Work to complete:
Scan the records beneath this line for the line holding "discount: 3% = 97.71 -> 3% = 68.89" and the line holding "total: 3159.42 -> 2227.29", then transcribe exactly those two and all lines between.

*** Records to use

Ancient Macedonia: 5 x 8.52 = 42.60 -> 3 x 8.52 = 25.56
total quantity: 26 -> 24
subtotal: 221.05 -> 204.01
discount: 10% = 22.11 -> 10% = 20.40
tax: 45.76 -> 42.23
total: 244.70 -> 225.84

******
*** Records to use

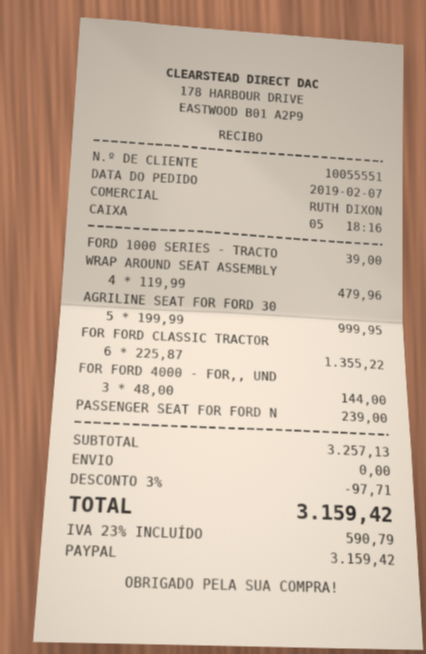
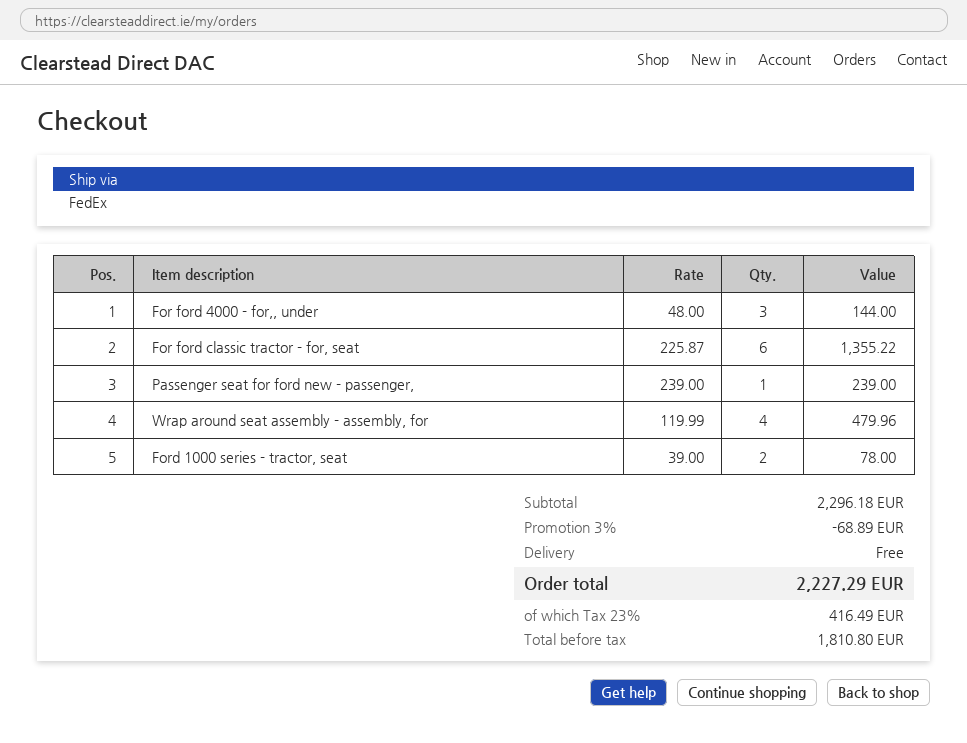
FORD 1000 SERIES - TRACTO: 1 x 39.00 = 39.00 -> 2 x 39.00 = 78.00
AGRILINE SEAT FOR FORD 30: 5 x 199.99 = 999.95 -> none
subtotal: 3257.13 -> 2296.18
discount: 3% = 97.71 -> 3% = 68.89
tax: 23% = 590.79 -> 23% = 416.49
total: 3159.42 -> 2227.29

******
*** Records to use

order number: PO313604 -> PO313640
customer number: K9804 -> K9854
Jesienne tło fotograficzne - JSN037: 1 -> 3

******

Your solution:
discount: 3% = 97.71 -> 3% = 68.89
tax: 23% = 590.79 -> 23% = 416.49
total: 3159.42 -> 2227.29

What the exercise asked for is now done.